Dr. Volkow was born in Mexico, attended the Modern American School, and earned her medical degree from the National University of Mexico in Mexico City, where she received the Robins award for best medical student of her generation. Her psychiatric residency was at New York University, where she earned the Laughlin Fellowship Award as one of the 10 Outstanding Psychiatric Residents in the USA.
Dr. Volkow spend most of her professional career at the Department of Energy’s Brookhaven National Laboratory (BNL) in Upton, New York, where she held several leadership positions including Director of Nuclear Medicine, Chairman of the Medical Department, and Associate Director for Life Sciences. In addition, Dr. Volkow was a Professor in the Department of Psychiatry and Associate Dean of the Medical School at the State University of New York-Stony Brook.

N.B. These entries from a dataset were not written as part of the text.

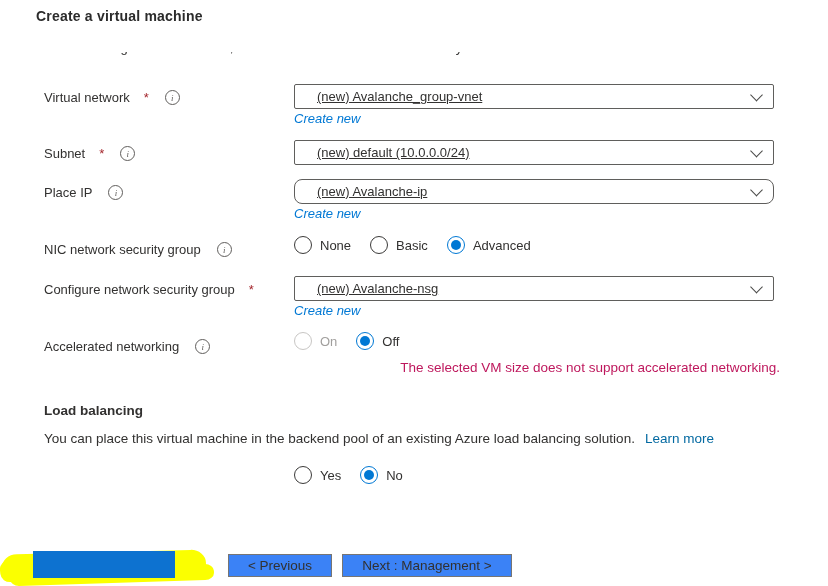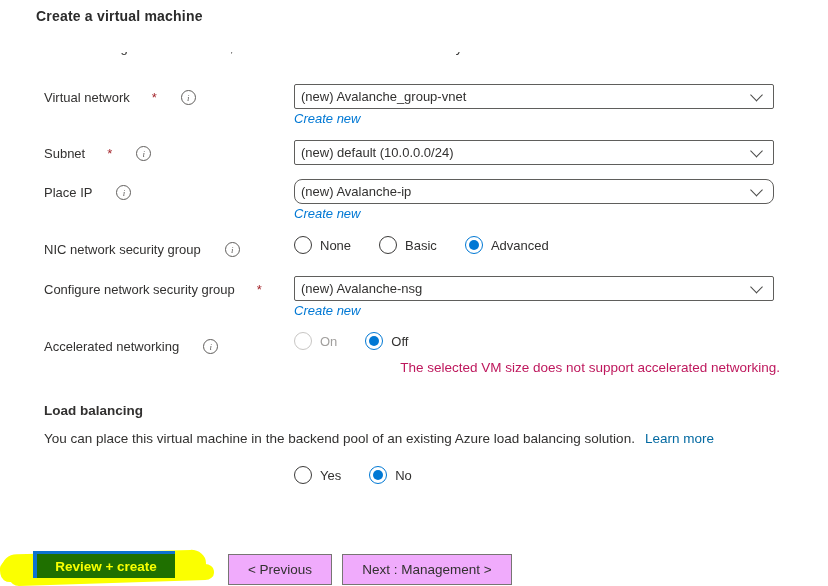--- a/index.html
+++ b/index.html
@@ -11,7 +11,7 @@
   .clipped-line { position:absolute; left:44px; top:52px; width:700px; height:9px; overflow:hidden; }
   .clipped-line span { display:block; margin-top:-12px; font-size:13px; color:#323130; white-space:nowrap; }
 
-  .field-label { position:absolute; left:44px; font-size:13px; color:#323130; display:flex; align-items:center; gap:24px; white-space:nowrap; }
+  .field-label { position:absolute; left:44px; font-size:13px; color:#323130; display:flex; align-items:center; gap:16px; white-space:nowrap; }
   .req { color:#a4262c; margin-left:-2px; }
   .info-icon { width:15px; height:15px; box-sizing:border-box; border:1px solid #605e5c; border-radius:50%;
                display:inline-flex; align-items:center; justify-content:center;

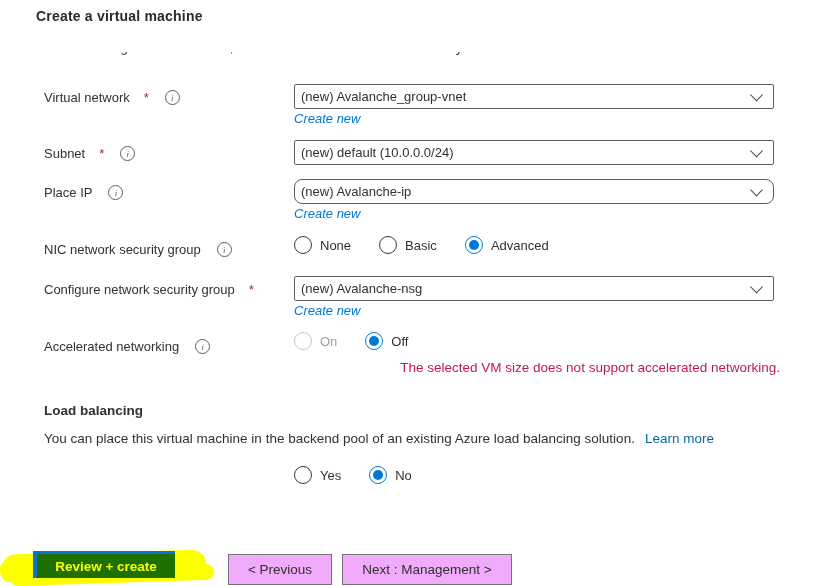--- a/index.html
+++ b/index.html
@@ -20,7 +20,7 @@
   .select-box { position:absolute; left:294px; width:480px; height:25px; box-sizing:border-box;
                 border:1px solid #5f5e5c; border-radius:2px; background:#fff;
                 display:flex; align-items:center; font-size:13px; color:#323130;
-                padding:0 32px 0 6px; cursor:pointer; }
+                padding:0 32px 0 22px; cursor:pointer;text-decoration:underline; }
   .chevron { position:absolute; right:12px; top:50%; width:8px; height:8px;
              border-right:1.4px solid #4a4a48; border-bottom:1.4px solid #4a4a48;
              transform:translateY(-72%) rotate(45deg); }

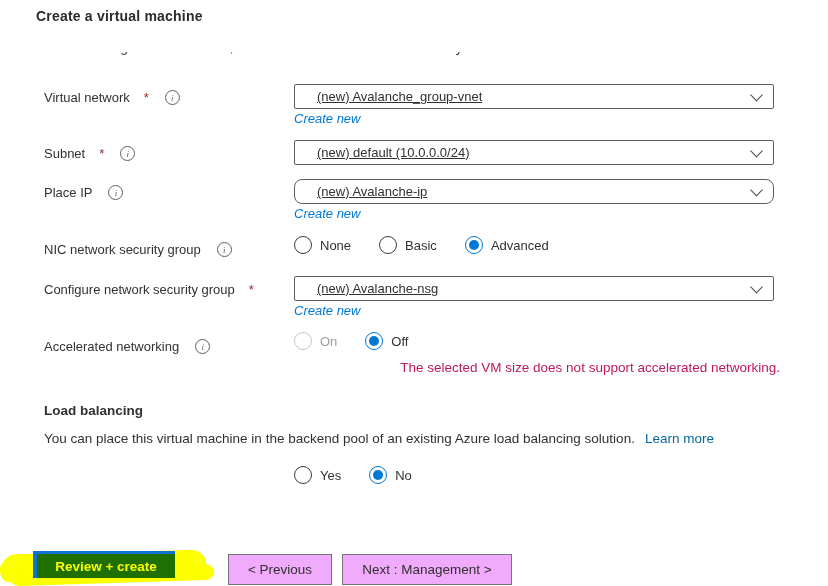--- a/index.html
+++ b/index.html
@@ -27,7 +27,7 @@
 
   .create-link { position:absolute; left:294px; font-size:13px; color:#0078d4; cursor:pointer; white-space:nowrap;font-style:italic; }
 
-  .radio-row { position:absolute; left:294px; display:flex; align-items:center; gap:28px; font-size:13px; }
+  .radio-row { position:absolute; left:294px; display:flex; align-items:center; gap:19px; font-size:13px; }
   .radio-item { display:flex; align-items:center; gap:8px; cursor:pointer; }
   .radio-circle { width:18px; height:18px; box-sizing:border-box; border:1px solid #3b3a39; border-radius:50%; background:#fff; position:relative; flex:0 0 auto; }
   .radio-circle.selected { border:1px solid #0078d4; }

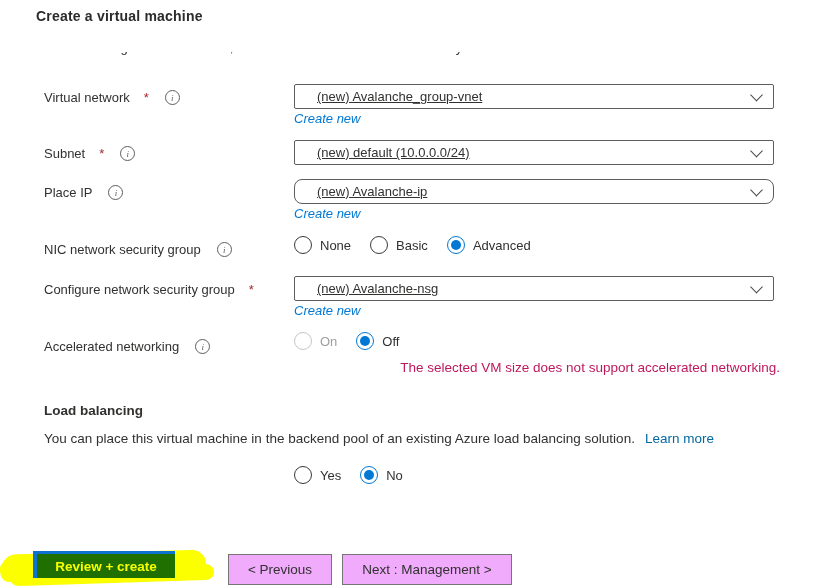--- a/index.html
+++ b/index.html
@@ -175,7 +175,6 @@
   <div class="hl-blob2"></div>
   <div class="hl-blob3"></div>
   <div class="review-blue"></div>
-  <div class="review-green">Review + create</div>
 
   <div class="ghost-btn btn-previous">&lt; Previous</div>
   <div class="ghost-btn btn-next">Next : Management &gt;</div>

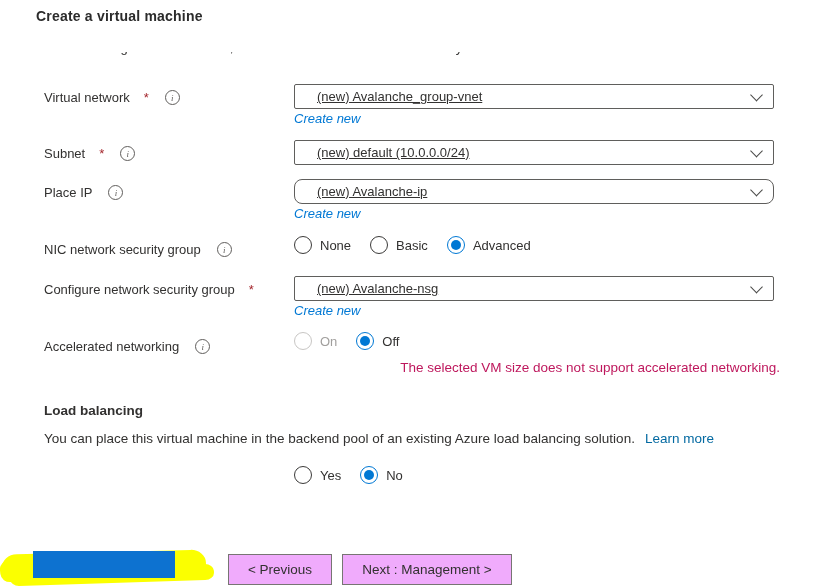--- a/index.html
+++ b/index.html
@@ -52,7 +52,7 @@
   .review-green { position:absolute; left:37px; top:554px; width:138px; height:24px; background:#1f7000;
                   display:flex; align-items:center; justify-content:center;
                   font-size:13.5px; font-weight:700; color:#f8ff00; cursor:pointer; }
-  .ghost-btn { position:absolute; top:554px; height:31px; box-sizing:border-box; background:#f0abfc;
+  .ghost-btn { position:absolute; top:554px; height:23px; box-sizing:border-box; background:#3b82f6;
                border:1px solid #777573; display:flex; align-items:center; justify-content:center;
                font-size:13.5px; color:#323130; cursor:pointer; }
   .btn-previous { left:228px; width:104px; }

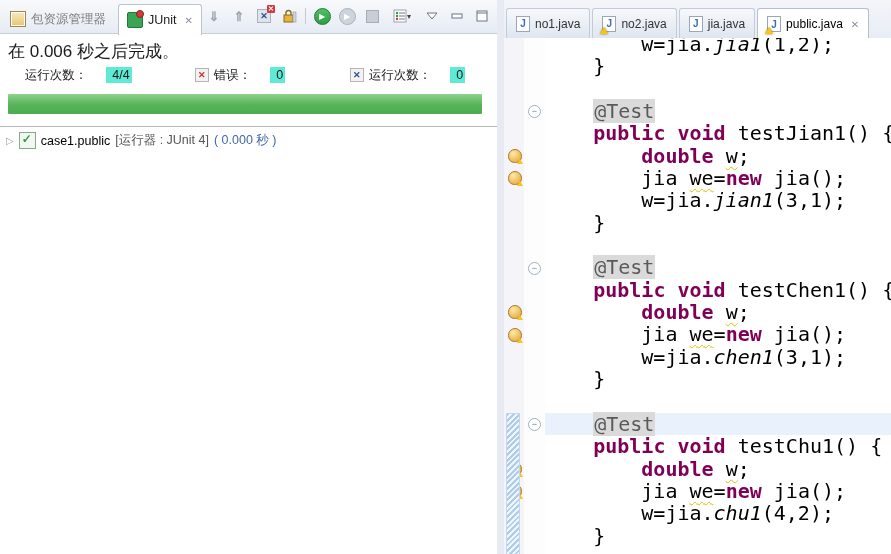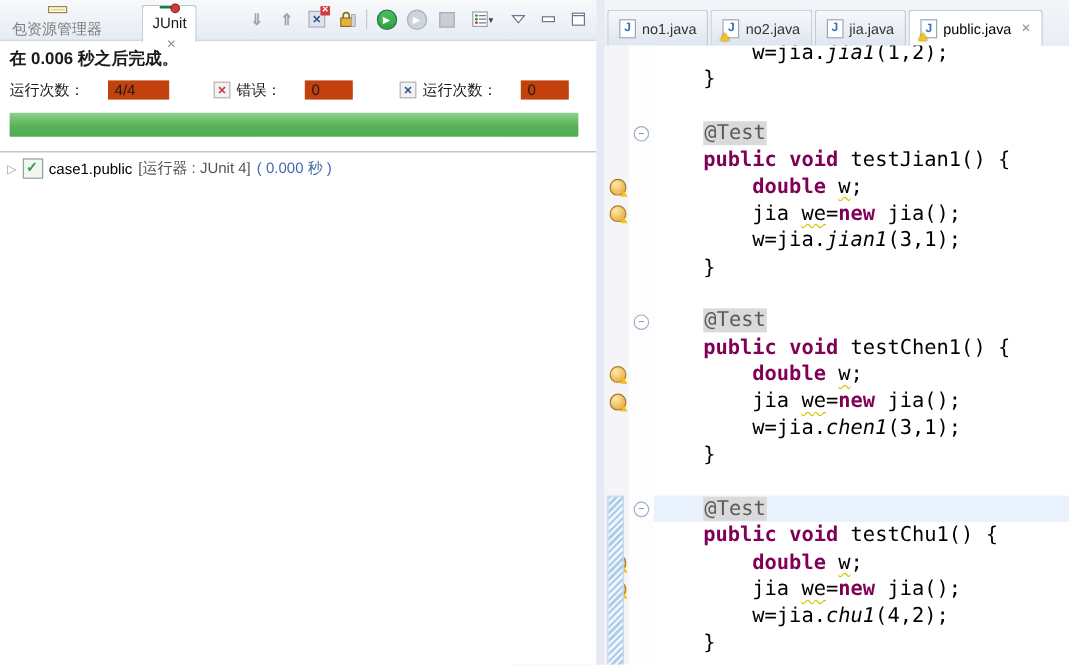--- a/index.html
+++ b/index.html
@@ -10,7 +10,7 @@
   .view-tabbar{position:absolute;left:0;top:0;width:497px;height:33px;
      background:linear-gradient(#f8f9fb,#e6ebf4);border-bottom:1px solid #c6cdd8;}
   .vtab{position:absolute;top:5px;height:28px;display:flex;align-items:center;gap:5px;
-     font-size:12.5px;padding:0 8px;flex-direction:column;}
+     font-size:12.5px;padding:0 8px;}
   .vtab.inactive{left:2px;color:#7d7d7d;}
   .vtab.active{left:118px;background:#fff;border:1px solid #bac4d3;border-bottom:none;
      border-radius:3px 3px 0 0;color:#1a1a1a;top:4px;height:30px;}

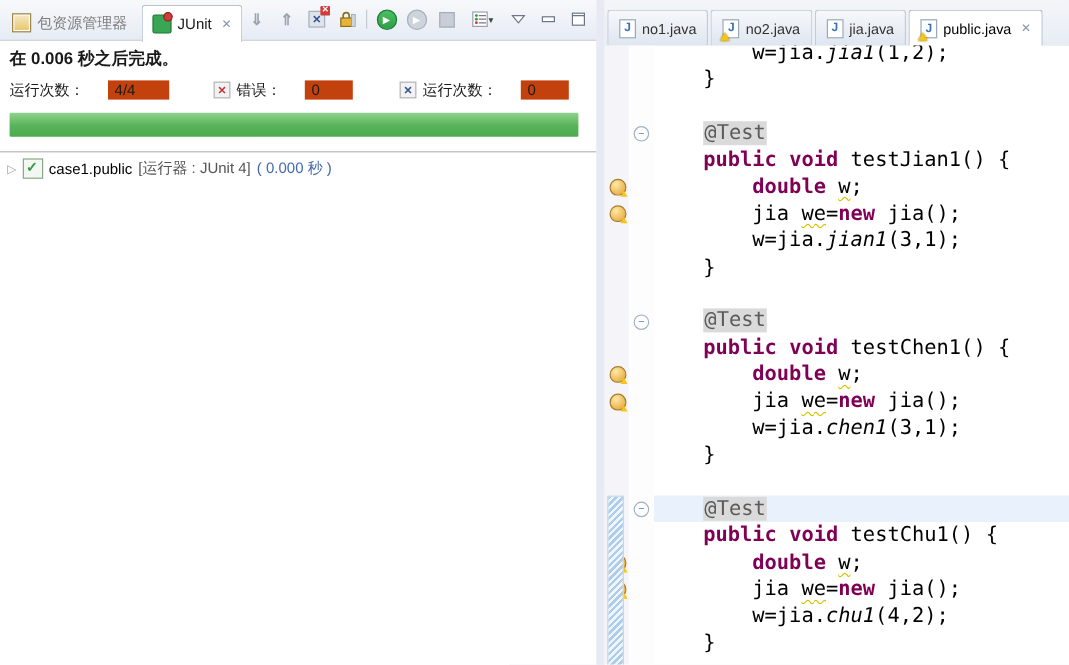--- a/index.html
+++ b/index.html
@@ -33,7 +33,7 @@
      color:#fff;font-size:8px;}
   .gray{color:#9aa2af;font-weight:bold;font-size:13px;}
   
-  .run-status{position:absolute;left:8px;top:40px;font-size:14px;color:#1a1a1a;font-weight:bold;}
+  .run-status{position:absolute;left:8px;top:40px;font-size:17px;color:#1a1a1a;}
   .counters{position:absolute;left:8px;top:64px;width:474px;height:22px;display:flex;align-items:center;font-size:12.5px;color:#1a1a1a;}
   .cgroup{display:flex;align-items:center;gap:5px;}
   .cval{background:#c2410c;padding:1px 28px 1px 6px;margin-left:14px;}

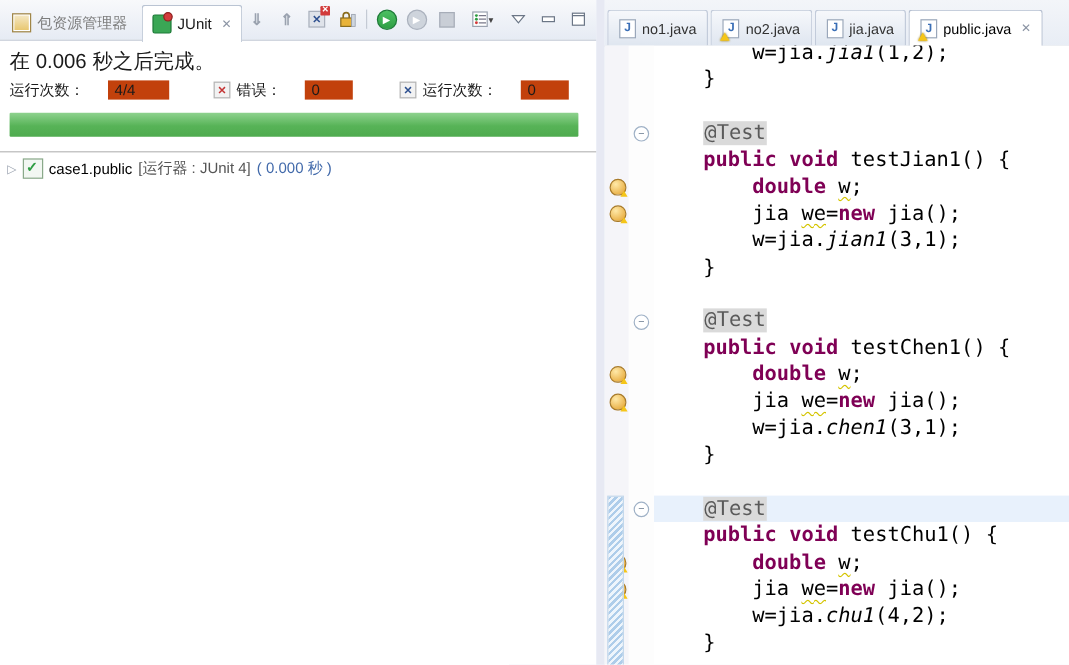--- a/index.html
+++ b/index.html
@@ -84,7 +84,7 @@
      background:repeating-linear-gradient(135deg,#aecdea 0 2px,#eef5fc 2px 4px);
      border:1px solid #c3d8ec;}
   .code-lines{position:absolute;left:41px;top:-5px;right:0;font-family:"DejaVu Sans Mono",monospace;
-     font-size:17px;white-space:pre;color:#000;}
+     font-size:20px;white-space:pre;color:#000;}
   .code-line{height:22.35px;line-height:22.35px;}
   .code-line.hl{background:#e8f1fc;}
   .seg-k{color:#7f0055;font-weight:bold;}

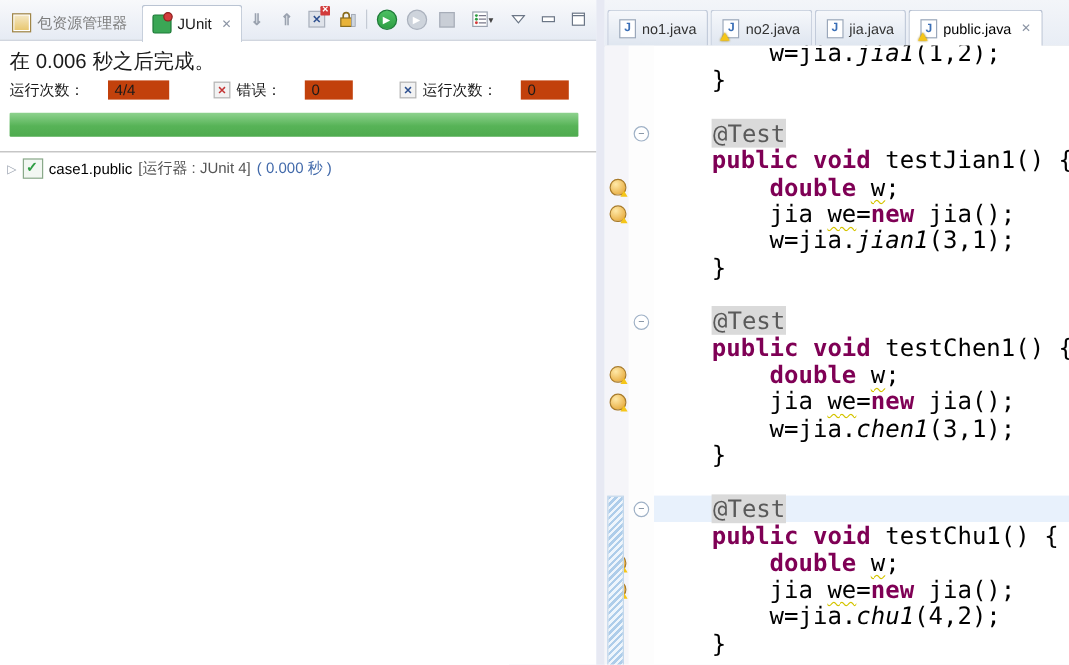--- a/index.html
+++ b/index.html
@@ -34,7 +34,7 @@
   .gray{color:#9aa2af;font-weight:bold;font-size:13px;}
   
   .run-status{position:absolute;left:8px;top:40px;font-size:17px;color:#1a1a1a;}
-  .counters{position:absolute;left:8px;top:64px;width:474px;height:22px;display:flex;align-items:center;font-size:12.5px;color:#1a1a1a;}
+  .counters{position:absolute;left:8px;top:64px;width:474px;height:22px;display:flex;align-items:center;font-size:12.5px;color:#1a1a1a;justify-content:center;}
   .cgroup{display:flex;align-items:center;gap:5px;}
   .cval{background:#c2410c;padding:1px 28px 1px 6px;margin-left:14px;}
   .cico{width:12px;height:12px;border:1px solid #b5b5b5;background:#f2f2f2;display:inline-flex;

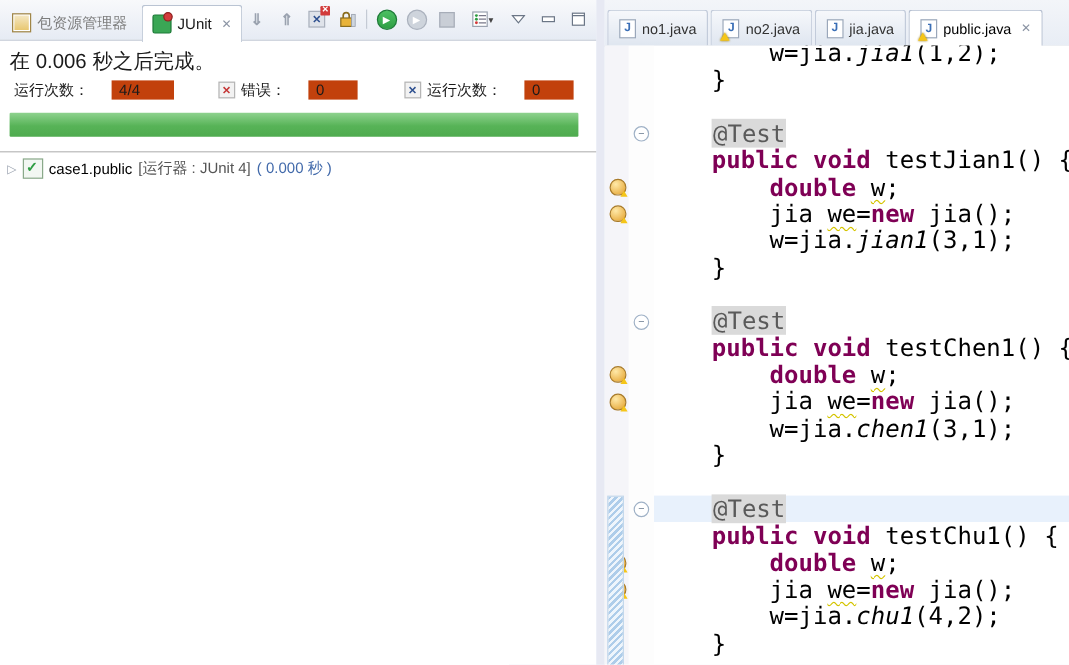--- a/index.html
+++ b/index.html
@@ -36,7 +36,7 @@
   .run-status{position:absolute;left:8px;top:40px;font-size:17px;color:#1a1a1a;}
   .counters{position:absolute;left:8px;top:64px;width:474px;height:22px;display:flex;align-items:center;font-size:12.5px;color:#1a1a1a;justify-content:center;}
   .cgroup{display:flex;align-items:center;gap:5px;}
-  .cval{background:#c2410c;padding:1px 28px 1px 6px;margin-left:14px;}
+  .cval{background:#5eead4;padding:1px 2px 1px 6px;margin-left:14px;}
   .cico{width:12px;height:12px;border:1px solid #b5b5b5;background:#f2f2f2;display:inline-flex;
      align-items:center;justify-content:center;font-size:9px;font-weight:bold;}
   .cico.err{color:#c43434;}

Dr. Volkow has published more than 600 peer-reviewed articles and written more than 95 book chapters and non-peer-reviewed manuscripts, and has also edited three books on neuroimaging for mental addictive disorders.
During her professional career, Dr. Volkow has been the recipient of multiple awards. In 2013, she was a Samuel J. Heyman Service to America Medal (Sammies finalist); and she was inducted into the Children and Adults with Attention-Deficit/Hyperactivity Disorder (CHADD) Hall of Fame. She was elected to membership in the Institute of Medicine in the National Academy of Sciences and received the International Prize from the French Institute of Health and Medical Research for her pioneering work in brain imaging and addiction science. She has been named one of Time magazine’s “Top 100 People Who Shape Our World,” One of the 20 People to Watch” by Newsweek Magazine, Washingtonian magazine’s “100 Most Powerful Women” and “Innovator of the Year” by U.S. News & World Report. Dr. Volkow was the subject of a 2012 profile piece by CBS’s 60 Minutes and was a featured speaker at TEDMED 2014.
The Dr. Peter S.A. Glass Academic Research Evening takes place at the Wang Center on May 10, 2016. Dr. Volkow's Keynote address is entitled "Collision of Pain & Opioid Epidemics: Challenges and Solutions".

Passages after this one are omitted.